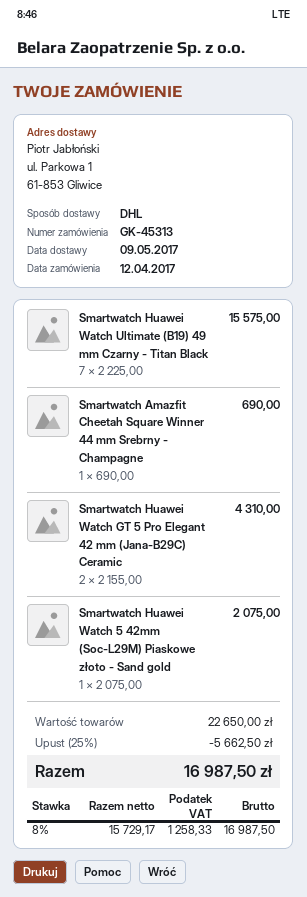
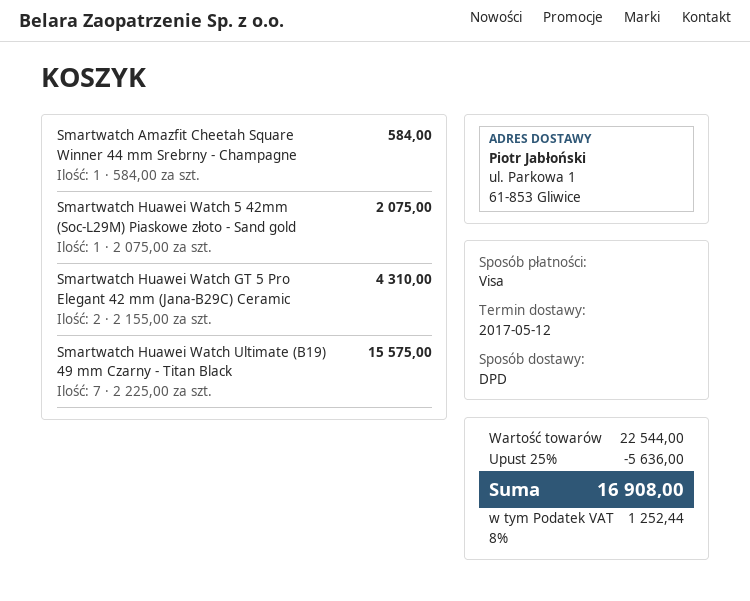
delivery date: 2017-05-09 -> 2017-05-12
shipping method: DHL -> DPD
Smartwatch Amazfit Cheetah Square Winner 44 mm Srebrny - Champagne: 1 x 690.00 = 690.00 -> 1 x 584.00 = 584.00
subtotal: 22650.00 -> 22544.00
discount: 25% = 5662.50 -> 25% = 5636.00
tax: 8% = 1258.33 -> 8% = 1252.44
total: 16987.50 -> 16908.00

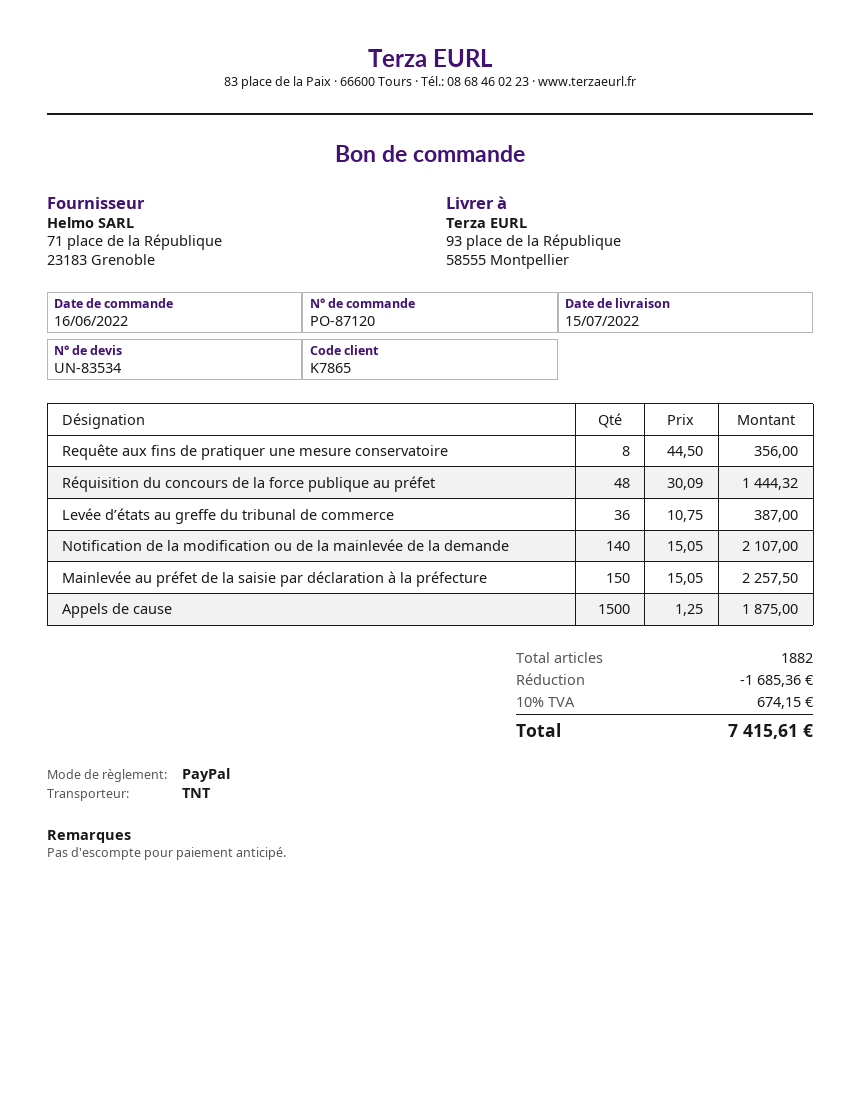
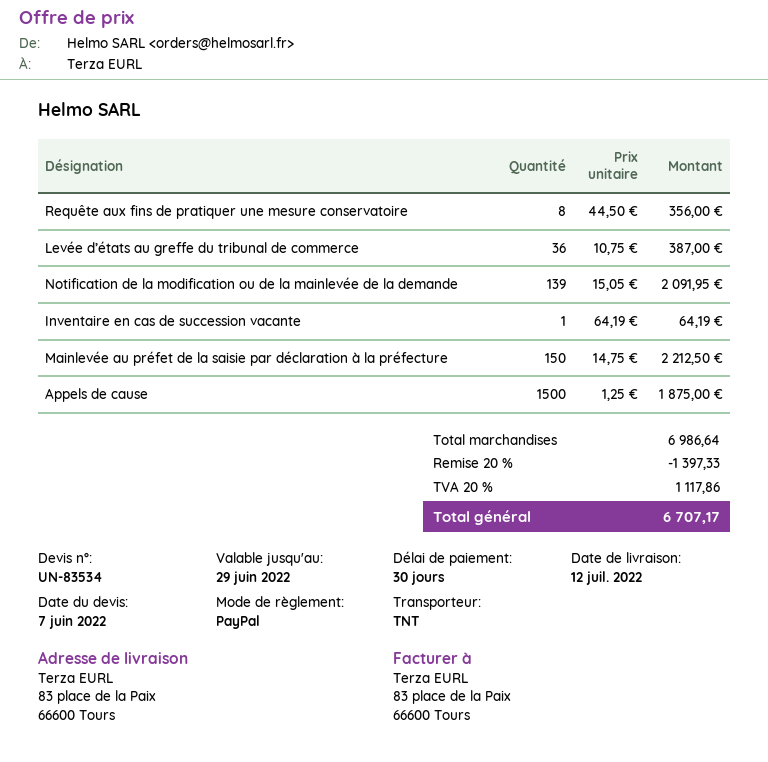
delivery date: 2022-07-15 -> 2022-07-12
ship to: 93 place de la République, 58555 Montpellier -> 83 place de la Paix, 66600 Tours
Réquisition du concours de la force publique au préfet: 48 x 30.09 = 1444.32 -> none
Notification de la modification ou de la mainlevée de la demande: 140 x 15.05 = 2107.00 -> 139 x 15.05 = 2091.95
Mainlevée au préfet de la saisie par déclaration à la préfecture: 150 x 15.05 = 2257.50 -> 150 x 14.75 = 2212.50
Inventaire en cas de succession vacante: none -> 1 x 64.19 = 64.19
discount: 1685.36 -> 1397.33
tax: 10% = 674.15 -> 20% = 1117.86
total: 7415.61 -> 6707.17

○ ○ ○

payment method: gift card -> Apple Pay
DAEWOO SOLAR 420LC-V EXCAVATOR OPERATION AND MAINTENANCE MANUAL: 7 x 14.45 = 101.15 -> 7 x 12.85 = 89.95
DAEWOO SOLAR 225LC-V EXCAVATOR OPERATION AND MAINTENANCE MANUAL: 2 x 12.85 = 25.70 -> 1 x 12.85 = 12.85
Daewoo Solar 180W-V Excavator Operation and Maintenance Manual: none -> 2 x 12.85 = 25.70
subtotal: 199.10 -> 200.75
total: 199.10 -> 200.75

○ ○ ○

Assignment: Print exactly the lines above that run from the one with "total: 16987.50 -> 16908.00" down to the one with "total: 7415.61 -> 6707.17", and omit the pictures.

Answer to this problem:
total: 16987.50 -> 16908.00

delivery date: 2022-07-15 -> 2022-07-12
ship to: 93 place de la République, 58555 Montpellier -> 83 place de la Paix, 66600 Tours
Réquisition du concours de la force publique au préfet: 48 x 30.09 = 1444.32 -> none
Notification de la modification ou de la mainlevée de la demande: 140 x 15.05 = 2107.00 -> 139 x 15.05 = 2091.95
Mainlevée au préfet de la saisie par déclaration à la préfecture: 150 x 15.05 = 2257.50 -> 150 x 14.75 = 2212.50
Inventaire en cas de succession vacante: none -> 1 x 64.19 = 64.19
discount: 1685.36 -> 1397.33
tax: 10% = 674.15 -> 20% = 1117.86
total: 7415.61 -> 6707.17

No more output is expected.